▶ [Task objective]:
Copy out each line below in which the string "Cass" appears.
◇ ◇ ◇ ◇ ◇ ◇ ◇
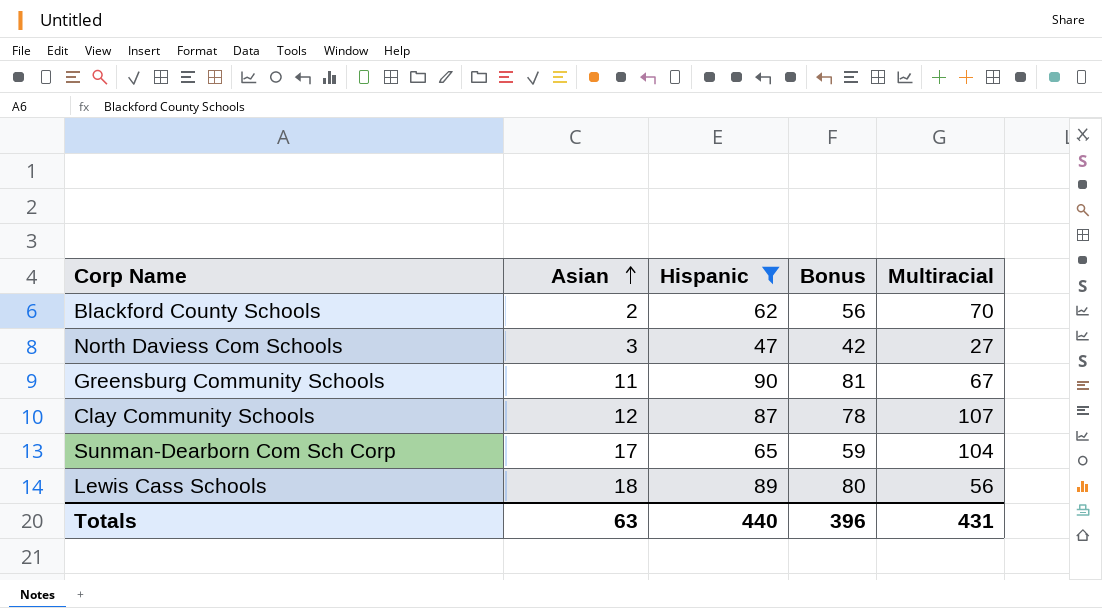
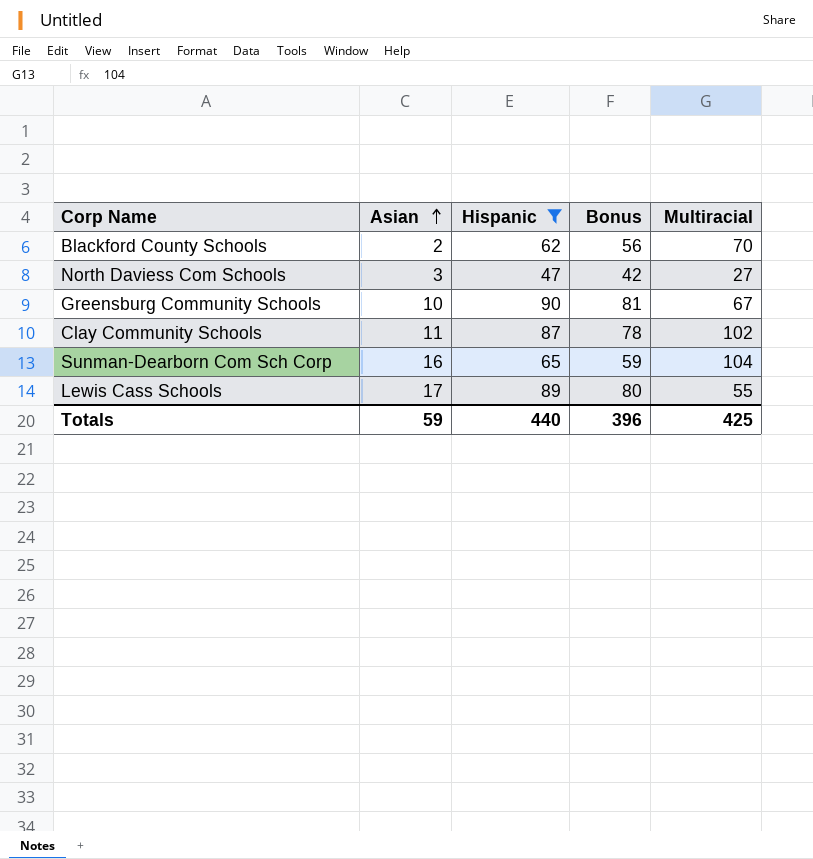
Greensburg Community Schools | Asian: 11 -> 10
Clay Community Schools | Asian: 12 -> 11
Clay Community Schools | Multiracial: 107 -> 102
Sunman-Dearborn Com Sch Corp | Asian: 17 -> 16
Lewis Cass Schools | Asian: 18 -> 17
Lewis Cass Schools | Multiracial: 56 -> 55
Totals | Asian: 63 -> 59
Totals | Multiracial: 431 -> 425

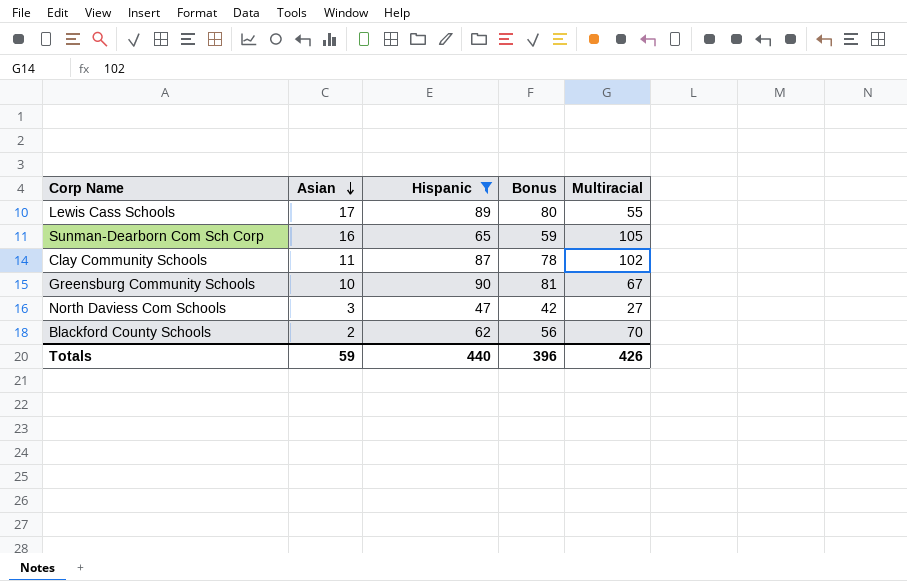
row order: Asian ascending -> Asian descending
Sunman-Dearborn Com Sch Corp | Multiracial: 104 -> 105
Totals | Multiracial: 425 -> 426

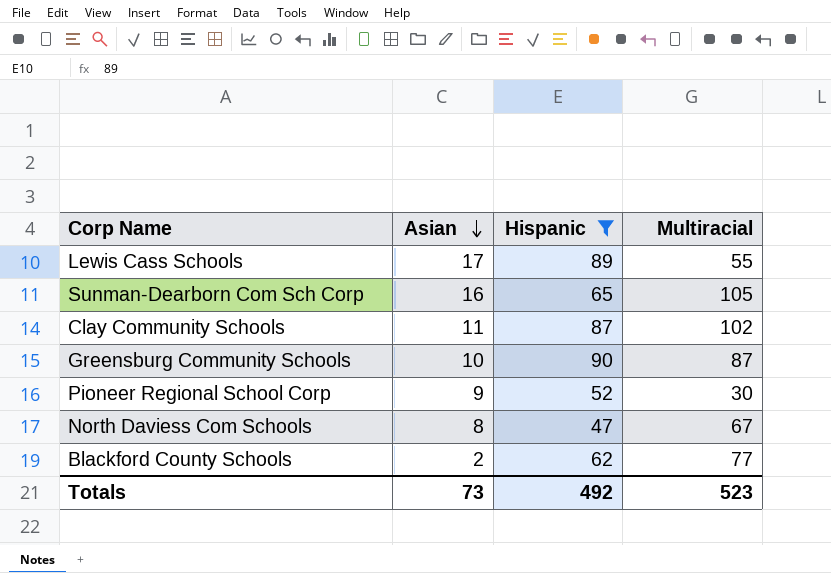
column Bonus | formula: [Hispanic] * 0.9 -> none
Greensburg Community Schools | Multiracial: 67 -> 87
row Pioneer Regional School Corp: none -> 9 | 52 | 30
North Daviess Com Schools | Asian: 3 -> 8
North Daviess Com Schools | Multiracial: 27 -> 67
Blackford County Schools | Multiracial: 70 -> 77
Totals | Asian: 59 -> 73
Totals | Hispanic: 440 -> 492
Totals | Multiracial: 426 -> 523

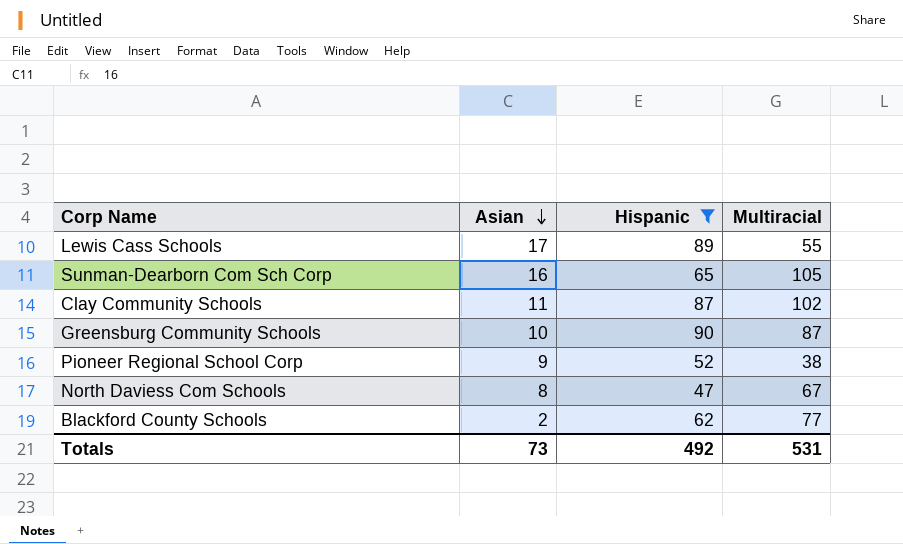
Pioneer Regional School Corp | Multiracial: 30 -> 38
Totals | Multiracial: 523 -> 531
◇ ◇ ◇ ◇ ◇ ◇ ◇
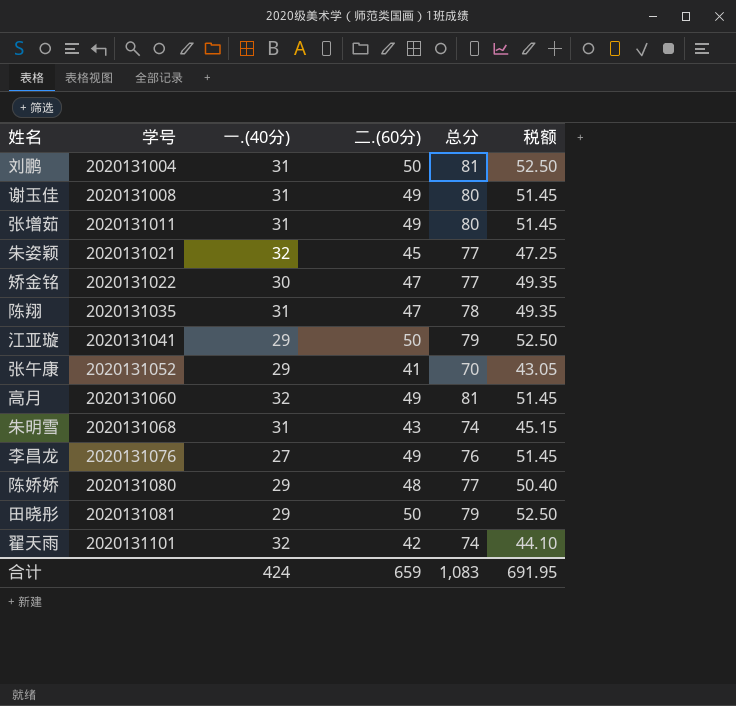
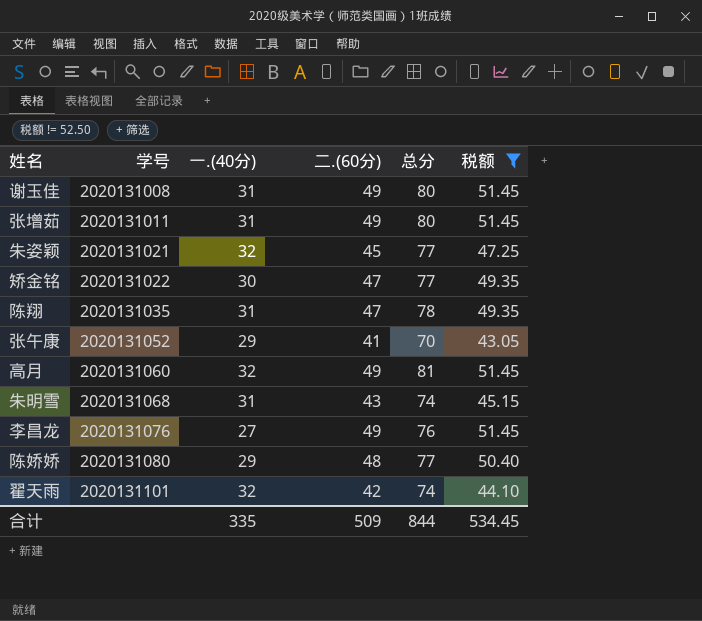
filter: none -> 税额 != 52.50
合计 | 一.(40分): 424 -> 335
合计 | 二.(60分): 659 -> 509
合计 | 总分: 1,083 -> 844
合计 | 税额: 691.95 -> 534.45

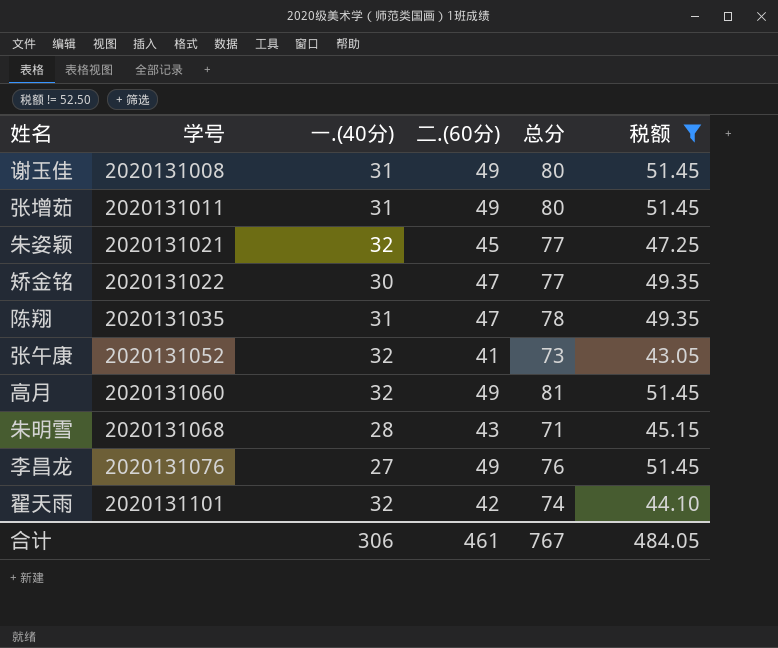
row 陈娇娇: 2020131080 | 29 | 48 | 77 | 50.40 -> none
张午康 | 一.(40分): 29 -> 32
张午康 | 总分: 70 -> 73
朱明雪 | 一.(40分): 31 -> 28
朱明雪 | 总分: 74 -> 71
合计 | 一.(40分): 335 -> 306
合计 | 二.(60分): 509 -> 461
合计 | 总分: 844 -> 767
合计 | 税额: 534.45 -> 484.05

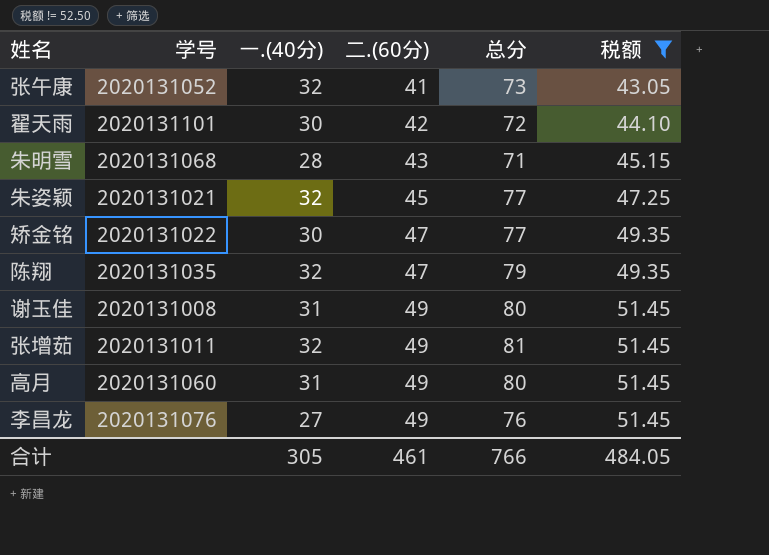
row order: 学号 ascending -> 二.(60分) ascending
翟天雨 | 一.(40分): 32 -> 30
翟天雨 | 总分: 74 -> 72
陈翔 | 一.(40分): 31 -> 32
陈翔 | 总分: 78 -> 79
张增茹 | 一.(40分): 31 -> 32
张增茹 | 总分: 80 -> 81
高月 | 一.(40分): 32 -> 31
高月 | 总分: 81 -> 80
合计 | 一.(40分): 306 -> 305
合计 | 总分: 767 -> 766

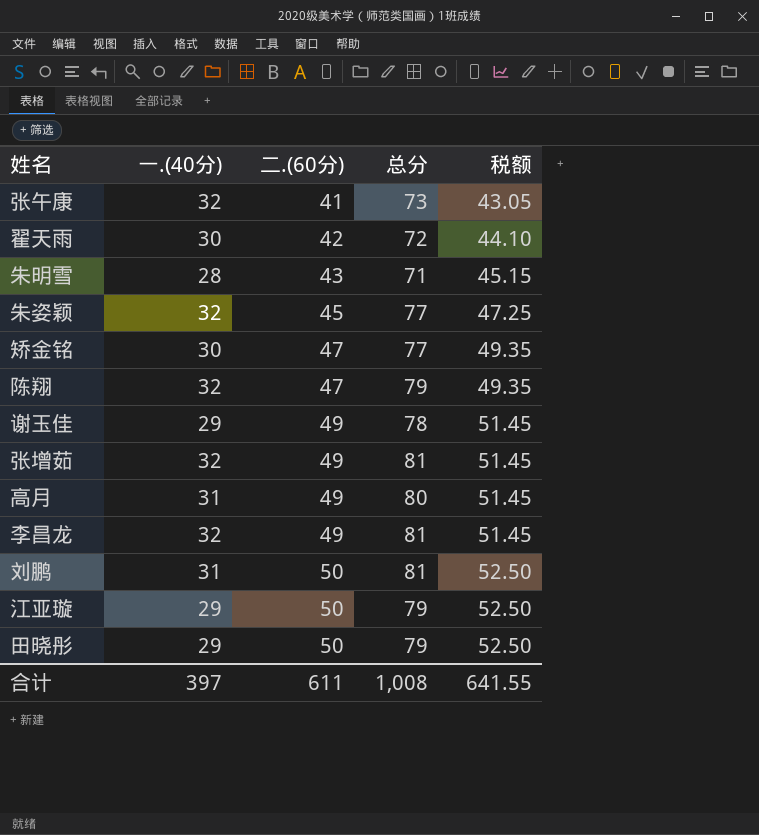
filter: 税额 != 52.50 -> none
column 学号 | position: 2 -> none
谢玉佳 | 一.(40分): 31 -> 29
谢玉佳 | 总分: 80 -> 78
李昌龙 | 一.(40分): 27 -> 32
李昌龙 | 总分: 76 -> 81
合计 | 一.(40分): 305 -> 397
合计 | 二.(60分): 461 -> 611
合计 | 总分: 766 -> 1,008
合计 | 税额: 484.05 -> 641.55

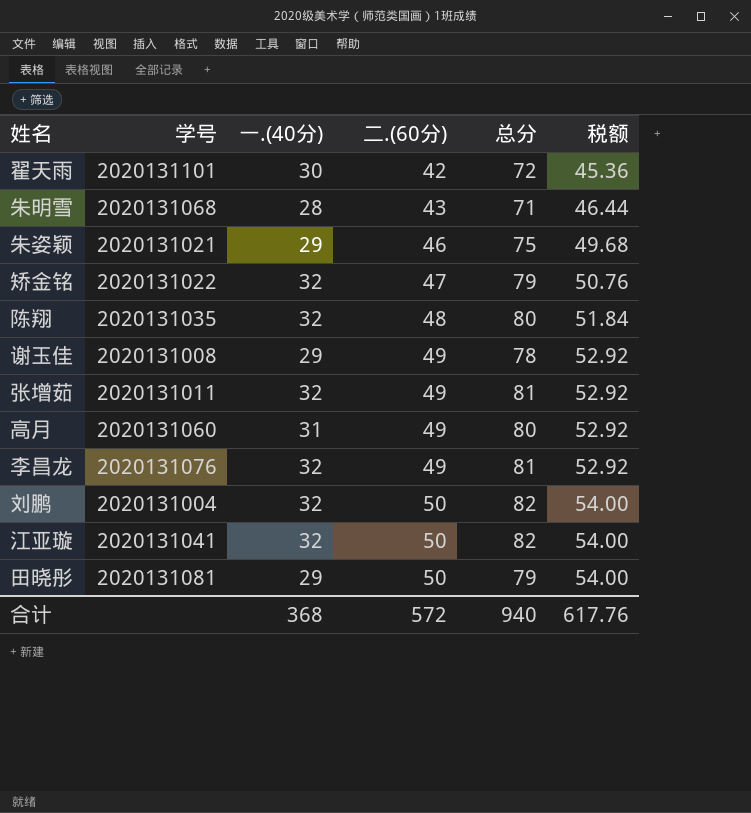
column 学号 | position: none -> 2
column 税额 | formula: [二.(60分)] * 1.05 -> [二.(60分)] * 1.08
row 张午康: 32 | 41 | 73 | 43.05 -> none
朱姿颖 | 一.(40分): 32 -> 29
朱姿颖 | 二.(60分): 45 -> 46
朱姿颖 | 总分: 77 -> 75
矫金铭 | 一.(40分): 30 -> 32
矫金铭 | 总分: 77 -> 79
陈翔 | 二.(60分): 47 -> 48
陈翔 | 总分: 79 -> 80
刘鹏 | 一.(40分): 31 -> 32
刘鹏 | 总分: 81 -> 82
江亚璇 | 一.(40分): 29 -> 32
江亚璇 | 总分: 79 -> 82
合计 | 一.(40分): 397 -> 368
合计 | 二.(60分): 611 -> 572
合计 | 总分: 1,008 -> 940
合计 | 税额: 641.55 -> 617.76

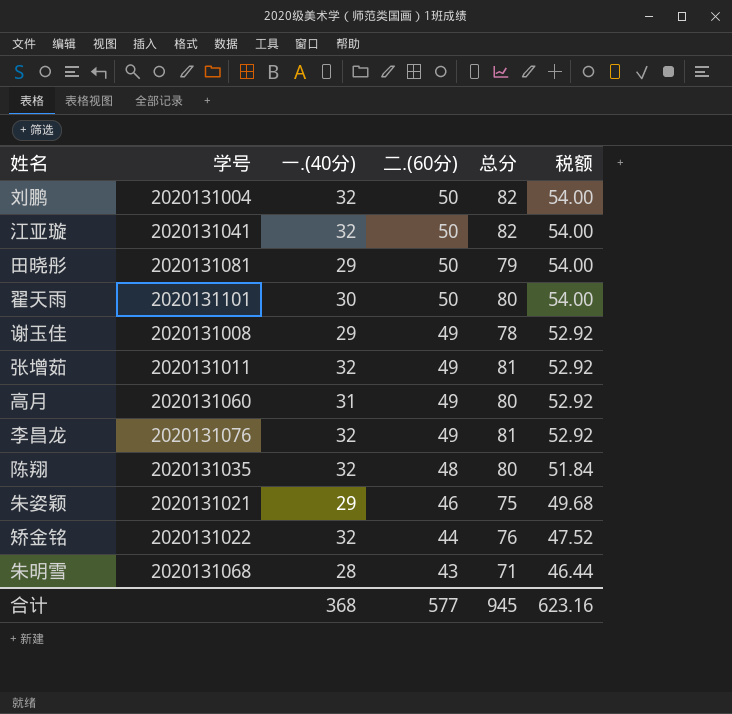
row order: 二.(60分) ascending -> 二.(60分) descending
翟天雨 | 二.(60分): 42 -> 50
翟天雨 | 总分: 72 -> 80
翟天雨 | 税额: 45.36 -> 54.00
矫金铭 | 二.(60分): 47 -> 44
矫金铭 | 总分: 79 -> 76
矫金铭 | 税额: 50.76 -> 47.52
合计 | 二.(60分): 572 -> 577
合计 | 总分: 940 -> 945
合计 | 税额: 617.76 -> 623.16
◇ ◇ ◇ ◇ ◇ ◇ ◇
▶ [Reply]:
Lewis Cass Schools | Asian: 18 -> 17
Lewis Cass Schools | Multiracial: 56 -> 55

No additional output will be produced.